[Before-and-after page screenshots]

________

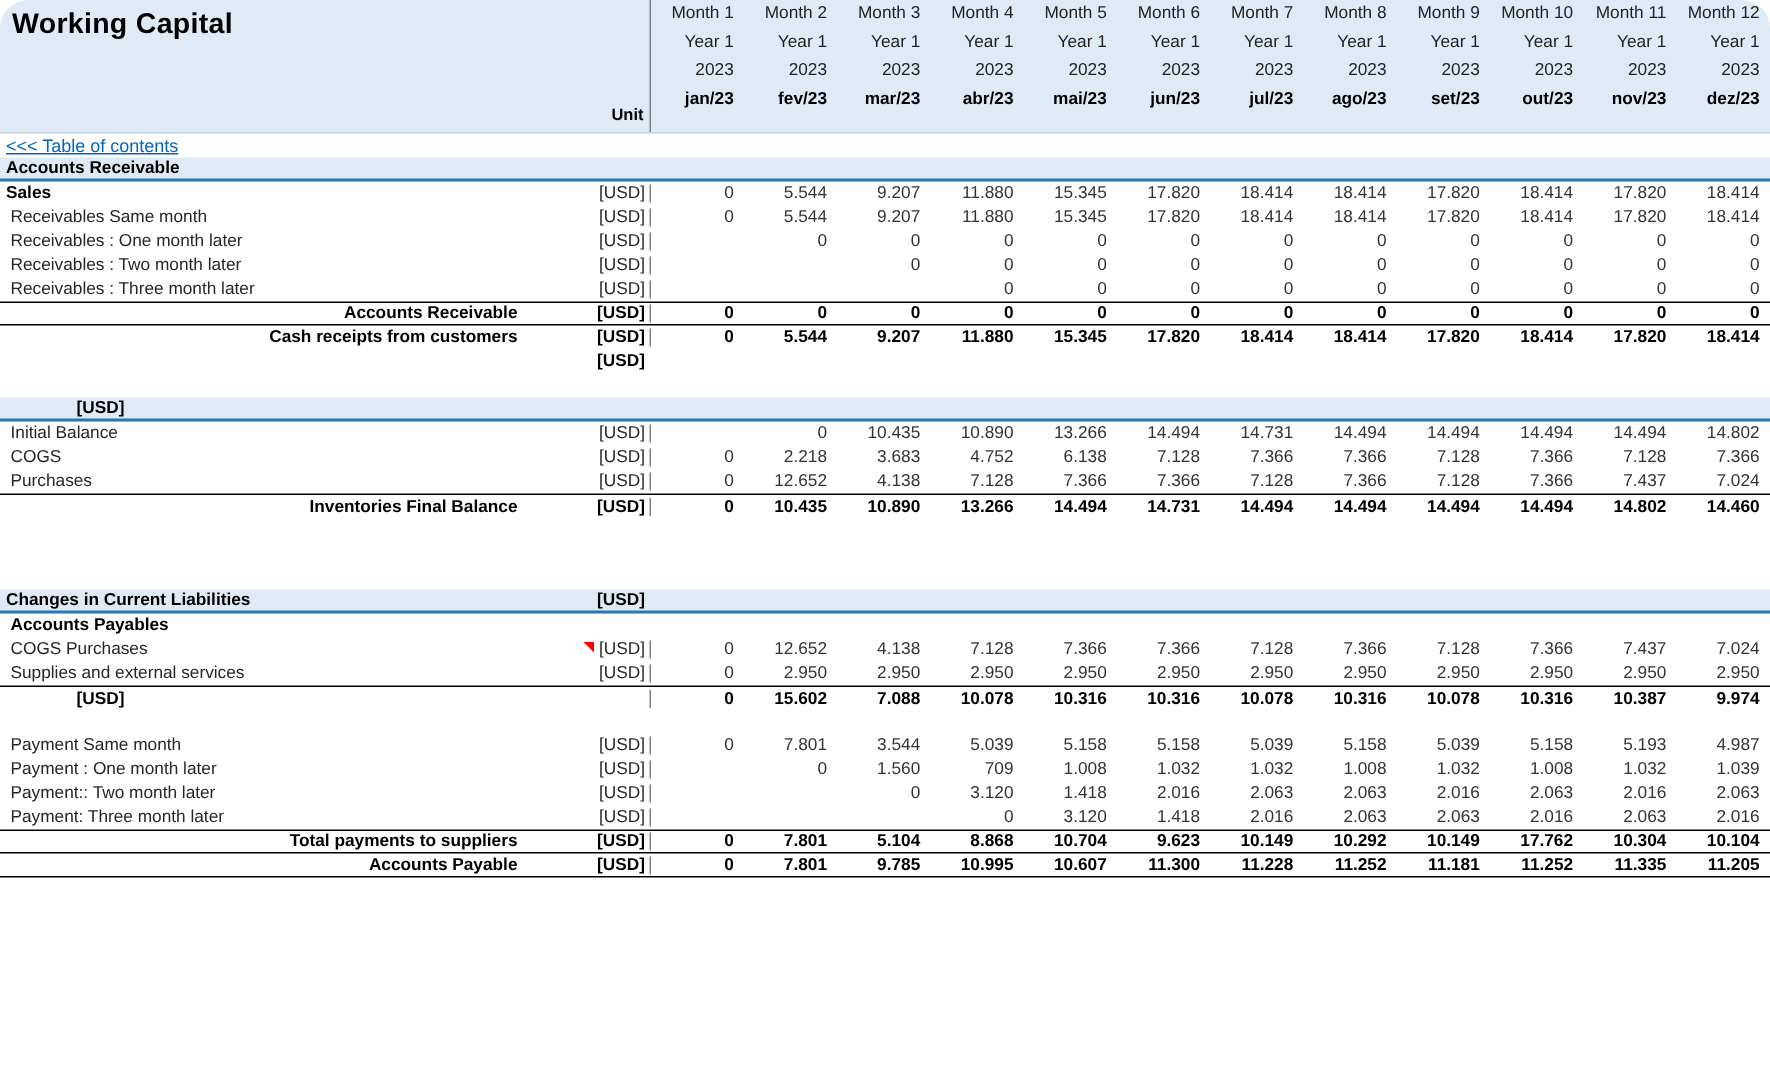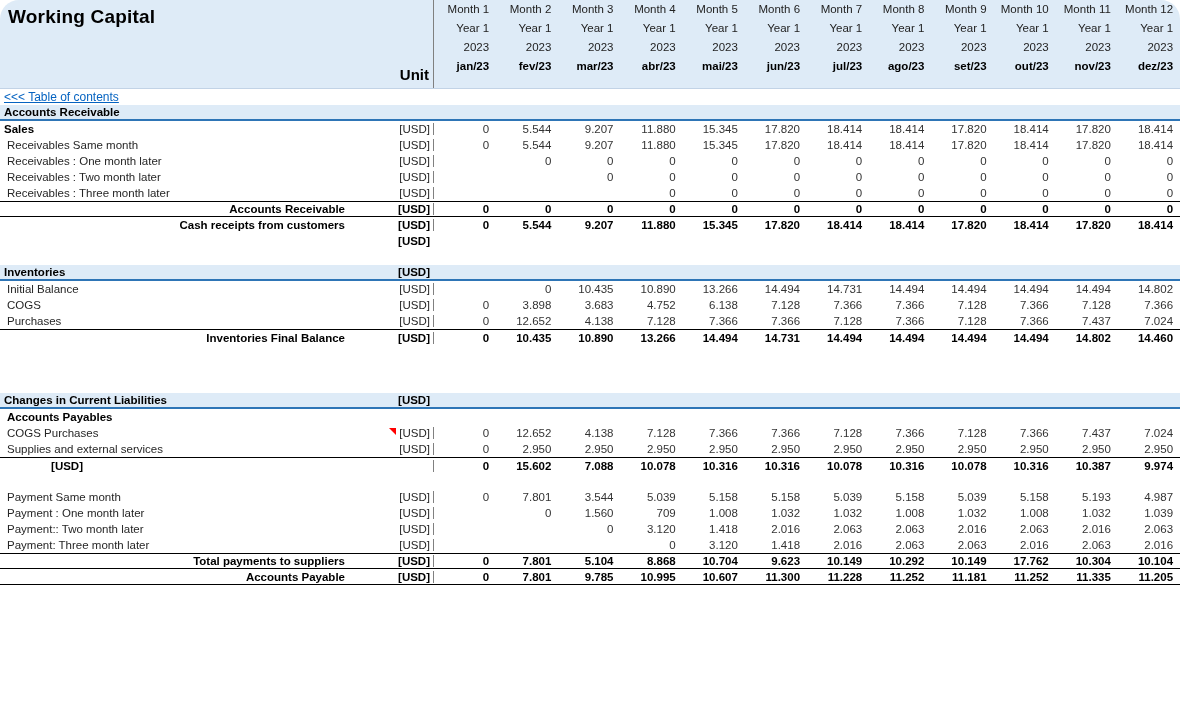"Unit" .unit-label { font-size: 15px -> 11px }
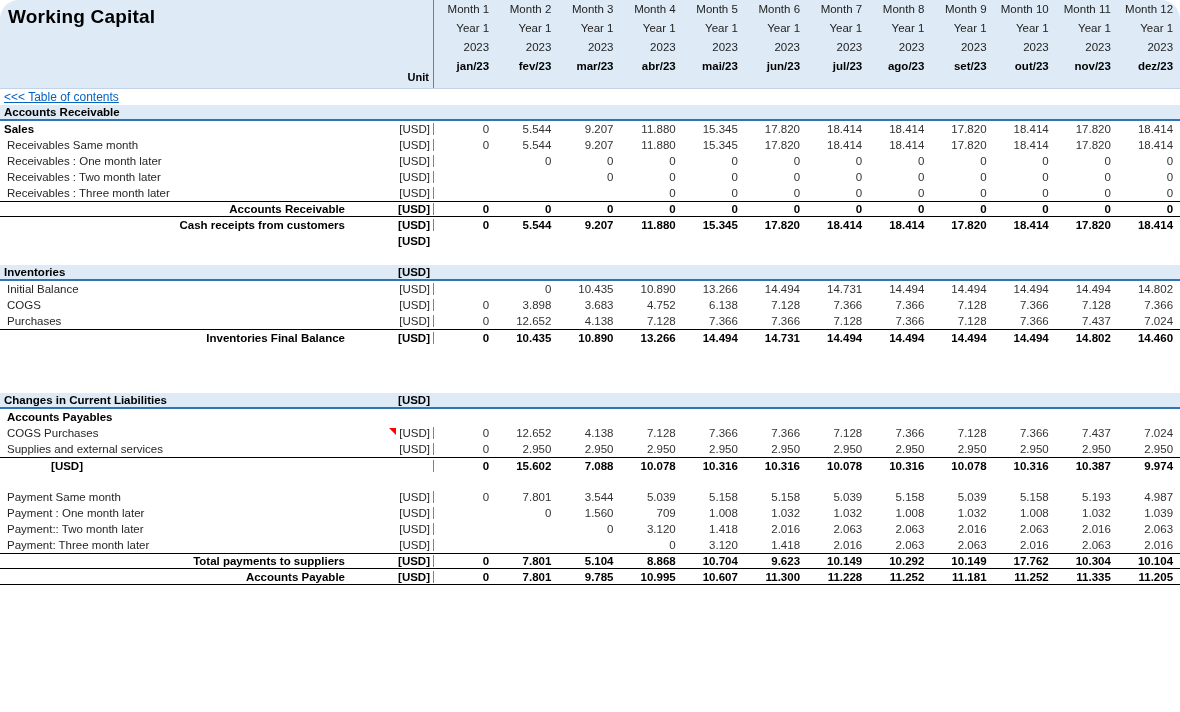"Inventories" div.cell-label { html: <div>Inventories</div> -> none }
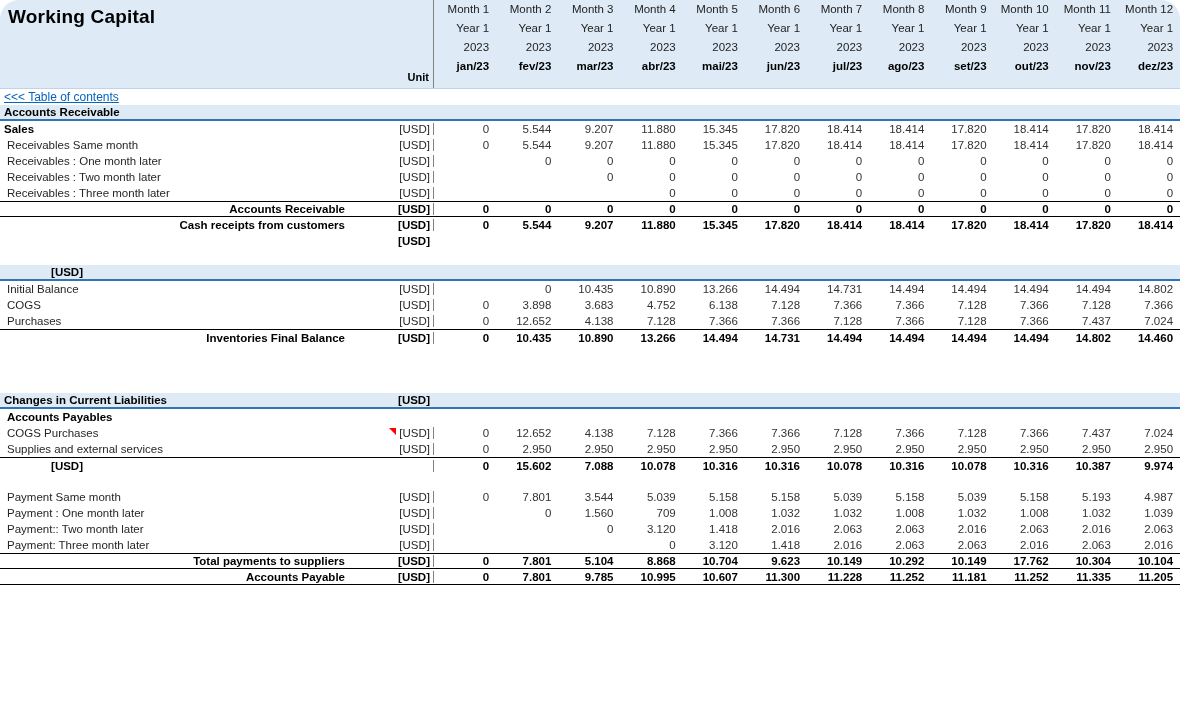"3.898" div.cell-val { text: 3.898 -> 2.218 }
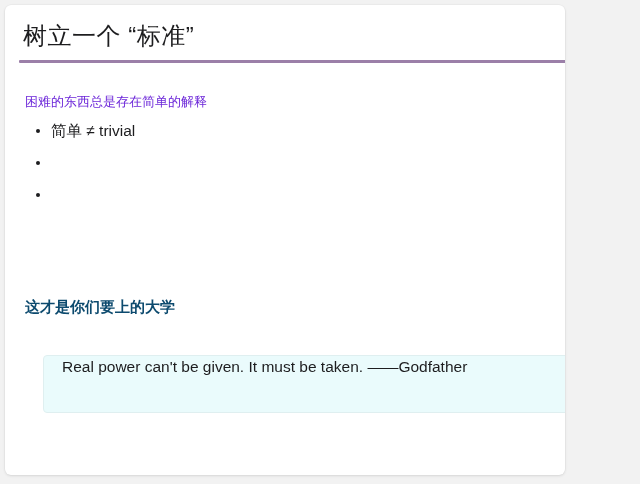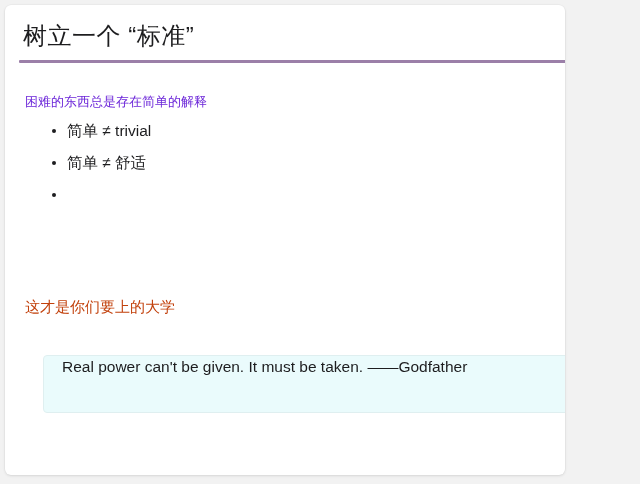"简单 ≠ trivial" .bullet-list { left: 36px -> 20px }
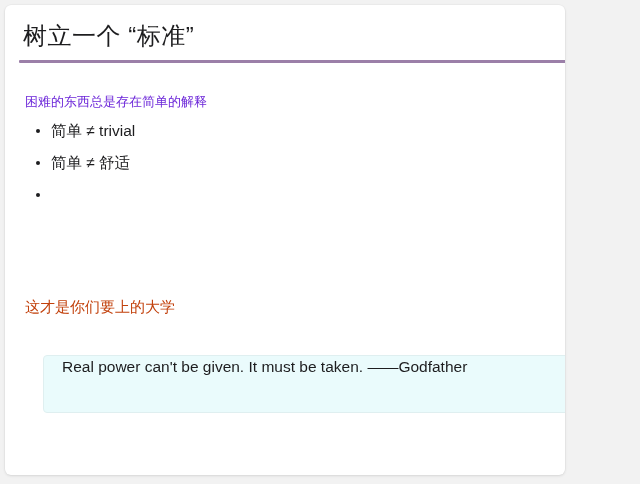"简单 ≠ 舒适" span { html: <span>简单 ≠ 舒适</span> -> none }
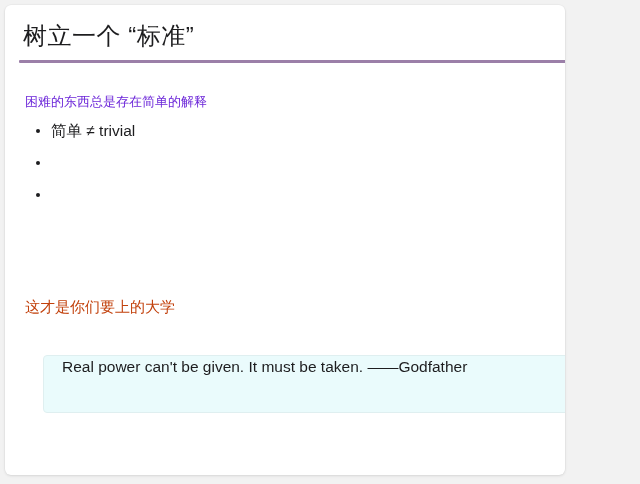"这才是你们要上的大学" .emphasis-line { color: #c2410c -> #0c4a6e; font-weight: normal -> bold }
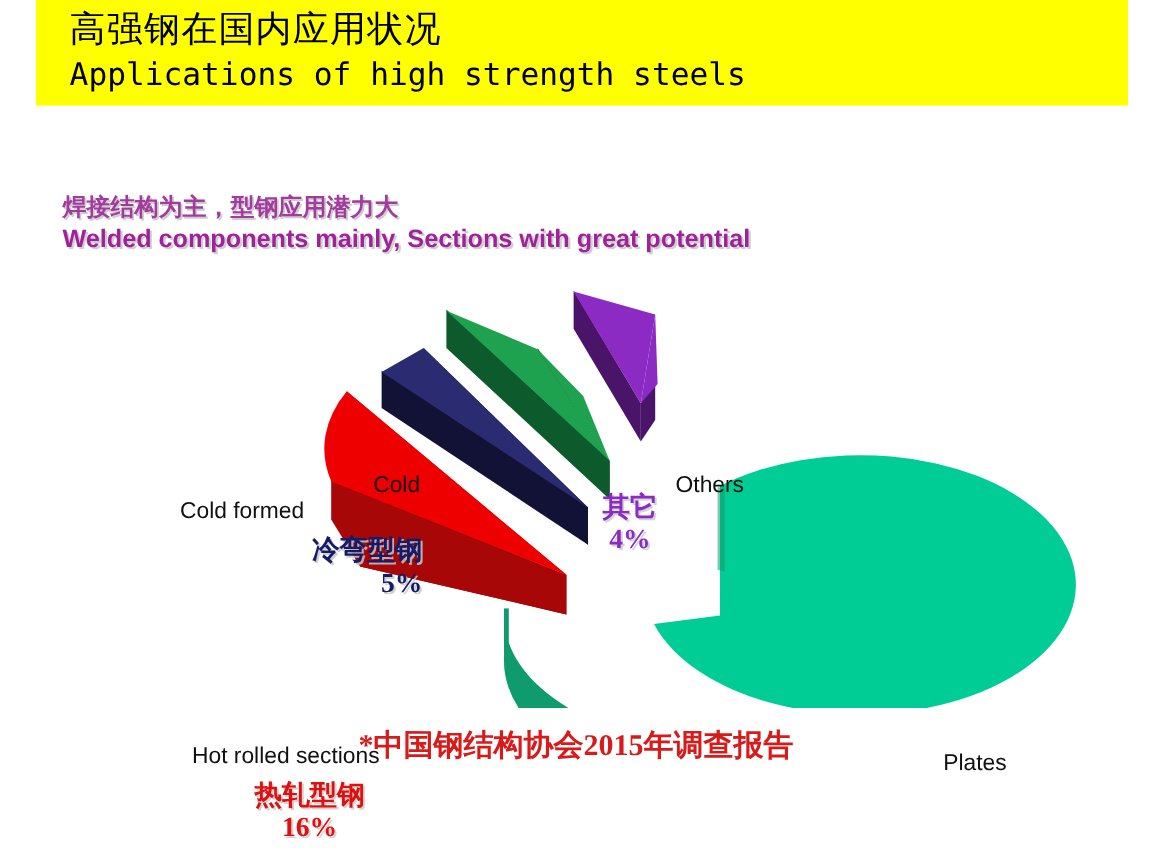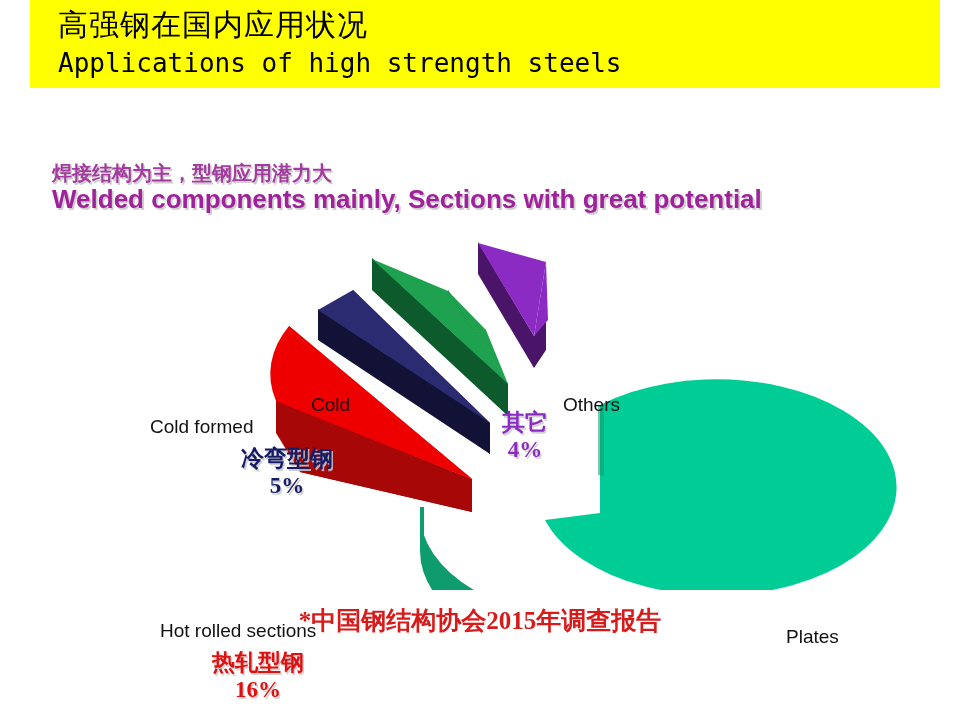"Welded components mainly, Sections with" #subtitle-en { font-size: 26px -> 21px }
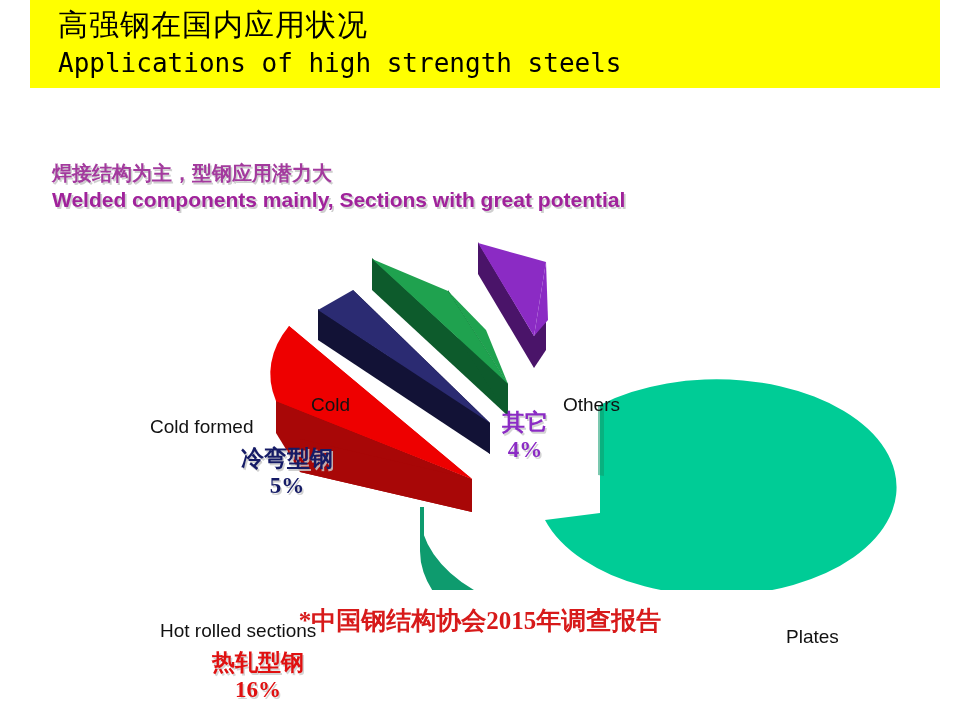"冷弯型钢" #label-cold-cn { text-align: none -> right }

________

Leave out the pictures, and please output only the lines from the line that contains "html: <span>简单 ≠" through the end of the data, both ends included.

"简单 ≠ 舒适" span { html: <span>简单 ≠ 舒适</span> -> none }
"这才是你们要上的大学" .emphasis-line { color: #c2410c -> #0c4a6e; font-weight: normal -> bold }
"Welded components mainly, Sections with" #subtitle-en { font-size: 26px -> 21px }
"冷弯型钢" #label-cold-cn { text-align: none -> right }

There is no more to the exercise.